Evolving Active Surveillance in Prostate Cancer: Outcomes without Re-Biopsy in Low and Intermediate Risk

Active surveillance prostate cancer

A common approach to care for men with low-risk localized prostate cancer (PC) is active surveillance (AS), aimed at reducing overtreatment and related complications. This study examined present data, selection criteria, and results related to AS in low- and intermediate-risk populations with particular focus on recent recommendations. These recent recommendations indicate AS as the optimal standard management method for males with low-risk PC. The main benefit of AS is the avoidance of aggressive therapies and maintaining quality of life without compromising cancer-specific survival.

Long-term statistics indicate that males on AS face a low risk of prostate cancer-specific death and metastases. The long-term findings suggest that AS is suitable for individuals with low-risk disease and does not pose significant oncological risks. However, 20% to 50% of males in recent studies required active therapy within the first five to ten years of structured AS programs.

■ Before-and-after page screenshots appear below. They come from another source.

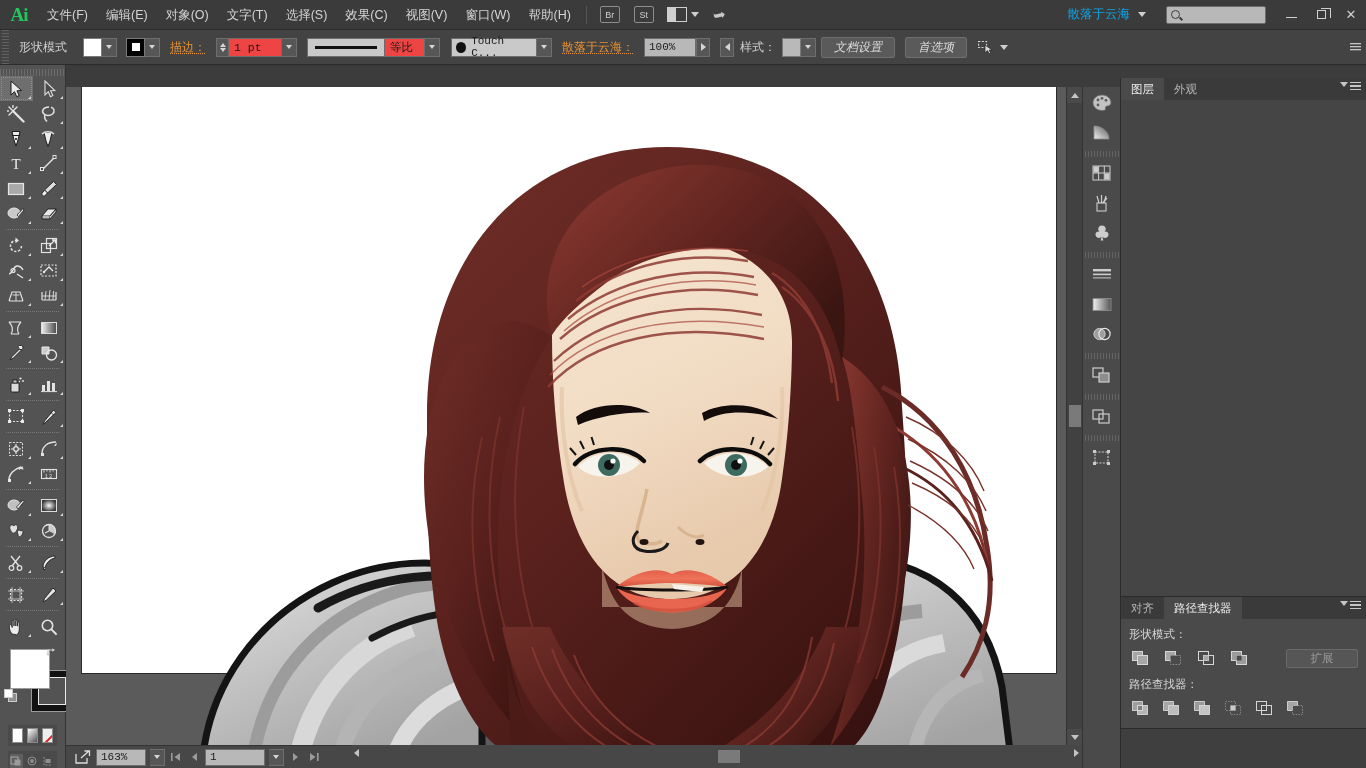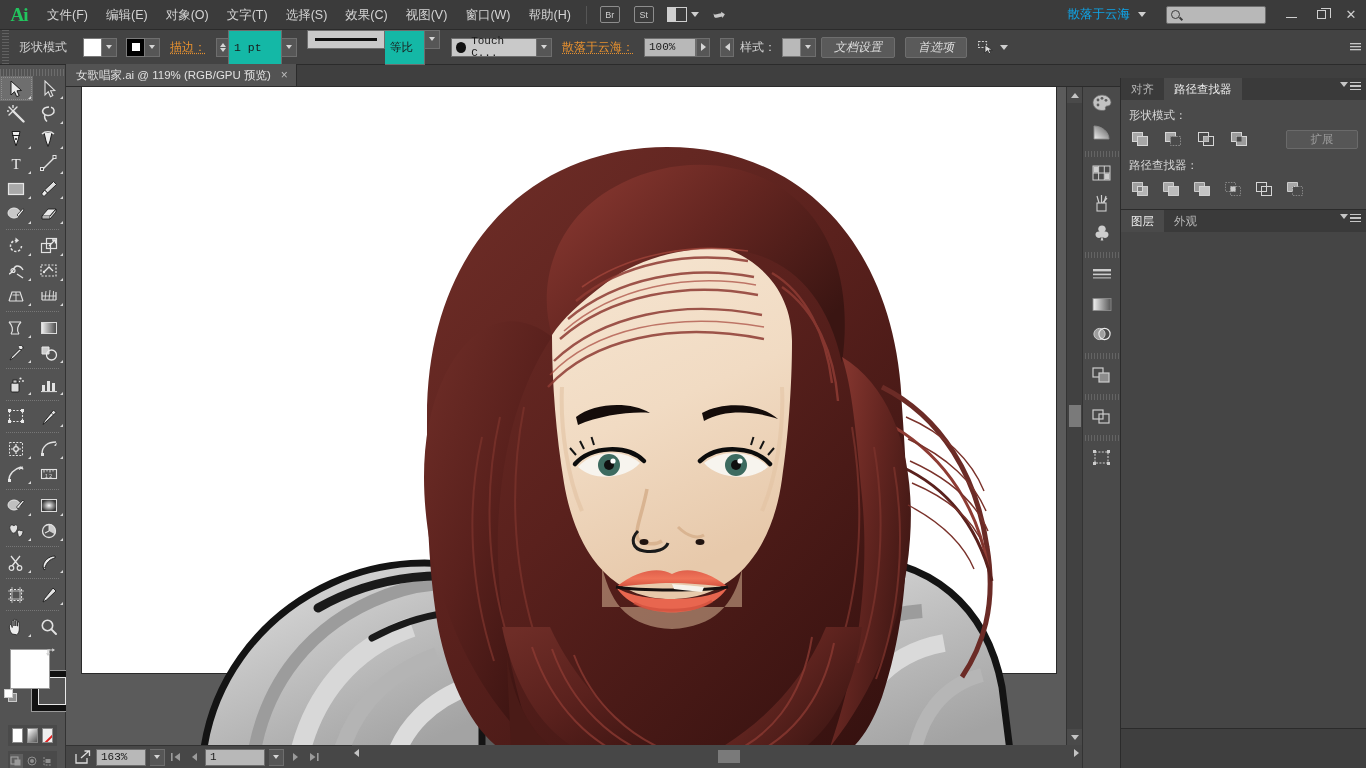--- a/index.html
+++ b/index.html
@@ -60,21 +60,21 @@
   .swatch{ width:19px;height:19px;border:1px solid #7a7a7a; }
   .swatch.white{ background:#fff; }
   .swatch.stroke-sq{ background:#000; display:flex;align-items:center;justify-content:center;}
   .swatch.stroke-sq i{ width:8px;height:8px;background:#fff;display:block;
       outline:1px solid #000;}
   .swatch.lightgray{ background:#b9b9b9; }
   .dd{ width:15px;height:19px;background:#565656;border:1px solid #6e6e6e;
     border-left:none; display:flex;align-items:center;justify-content:center; }
   .dd .caret{ border-top-color:#d5d5d5;border-left-width:3.5px;border-right-width:3.5px;
     border-top-width:4.5px; margin:0; }
-  .cb-field{ height:35px; background:#14b8a6; color:#1a1a1a; font-size:11.5px;
+  .cb-field{ height:19px; background:#ef4444; color:#1a1a1a; font-size:11.5px;
     display:flex;align-items:center; padding:0 5px; border:1px solid #6d6d6d;
     font-family:"Liberation Mono",monospace; }
   .spinner{ width:12px;height:19px;display:flex;flex-direction:column;
     justify-content:center;align-items:center; background:#565656;
     border:1px solid #6e6e6e; border-right:none; }
   .spinner i{ width:0;height:0;border-left:3px solid transparent;
     border-right:3px solid transparent; }
   .spinner i.up{ border-bottom:4px solid #d5d5d5; margin-bottom:1px;}
   .spinner i.dn{ border-top:4px solid #d5d5d5; }
   .strokepv{ width:78px;height:19px;background:#c9c9c9;border:1px solid #6d6d6d;
@@ -735,26 +735,20 @@
       <div class="d">
         <svg width="13" height="11" viewBox="0 0 13 11">
             <path d="M2 1 L2 9 L10 9" fill="none" stroke="#8f8f8f" stroke-width="1" stroke-dasharray="2 1.2"></path>
             <rect x="3.5" y="3" width="5" height="4" fill="#8f8f8f"></rect>
           </svg>
         </div>
     </div>
 
   </div>
 
-  <div class="tabbar">
-    <div class="doctab">
-      <span>女歌唱家.ai @ 119% (RGB/GPU 预览)</span>
-      <span class="x">×</span>
-    </div>
-  </div>
 
   <div class="canvasArea">
     <div class="artboard"></div>
     <svg class="art-svg" viewBox="0 0 974 680">
       <defs>
         <linearGradient id="skinG" x1="0" y1="0" x2="0.3" y2="1">
           <stop offset="0" stop-color="#f6e6d2"></stop>
             <stop offset="0.55" stop-color="#f1dbc3"></stop>
             <stop offset="1" stop-color="#e7c9ab"></stop>
         </linearGradient>
@@ -1048,20 +1042,36 @@
             <rect x="1" y="1" width="3" height="3"></rect>
             <rect x="15" y="1" width="3" height="3"></rect>
             <rect x="1" y="13" width="3" height="3"></rect>
             <rect x="15" y="13" width="3" height="3"></rect>
           </g>
         </svg>
     </div>
   </div>
 
   <div class="panels">
+
+    <div class="panelGroup">
+      <div class="pTabs">
+        <div class="pTab act">图层</div>
+        <div class="pTab">外观</div>
+        <div class="pMenu">
+          <div class="tri-d" style="border-top-color:#c6c6c6;margin-bottom:3px;"></div>
+          <div>
+              <div class="ln"></div>
+              <div class="ln"></div>
+              <div class="ln" style="margin-bottom:0"></div>
+            </div>
+        </div>
+      </div>
+      <div class="emptyPanel"></div>
+    </div>
 
     <div class="panelGroup">
       <div class="pTabs">
         <div class="pTab">对齐</div>
         <div class="pTab act">路径查找器</div>
         <div class="pMenu">
           <div class="tri-d" style="border-top-color:#c6c6c6;margin-bottom:3px;"></div>
           <div>
               <div class="ln"></div>
               <div class="ln"></div>
@@ -1137,31 +1147,15 @@
           <div class="pfBtn">
             <svg width="19" height="17" viewBox="0 0 19 17">
                 <path d="M1.5 1.5 L11.5 1.5 L11.5 5.5 L6.5 5.5 L6.5 10.5 L1.5 10.5 Z" fill="#a7a7a7" stroke="#d6d6d6" stroke-width="0.9"></path>
                 <rect x="6.5" y="5.5" width="10" height="9" fill="none" stroke="#8c8c8c" stroke-width="0.9" stroke-dasharray="1.5 1.2"></rect>
               </svg>
           </div>
         </div>
       </div>
     </div>
 
-    <div class="panelGroup">
-      <div class="pTabs">
-        <div class="pTab act">图层</div>
-        <div class="pTab">外观</div>
-        <div class="pMenu">
-          <div class="tri-d" style="border-top-color:#c6c6c6;margin-bottom:3px;"></div>
-          <div>
-              <div class="ln"></div>
-              <div class="ln"></div>
-              <div class="ln" style="margin-bottom:0"></div>
-            </div>
-        </div>
-      </div>
-      <div class="emptyPanel"></div>
-    </div>
-
   </div>
 
 </div>
 
 </body></html>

The European Association of Urology (EAU) guideline group initiated a systematic effort to standardize AS and evaluate current procedures, given the diverse selection criteria and the scarcity of prospective randomized research.

For men with intermediate-risk PC, the appropriateness of AS remains uncertain due to the higher likelihood of disease progression compared with low-risk patients. The inclusion of these patients in AS programs is justified by similar findings in certain studies for cumulative mortality and biochemical recurrence between ISUP grade groups (GG) 1 and 2 PC. Approximately 25% men were managed with active monitoring as a treatment option in the current 15-year analysis of the PROTECT trial. Still, their outcomes in terms of cancer-specific survival and metastasis-free survival were comparable.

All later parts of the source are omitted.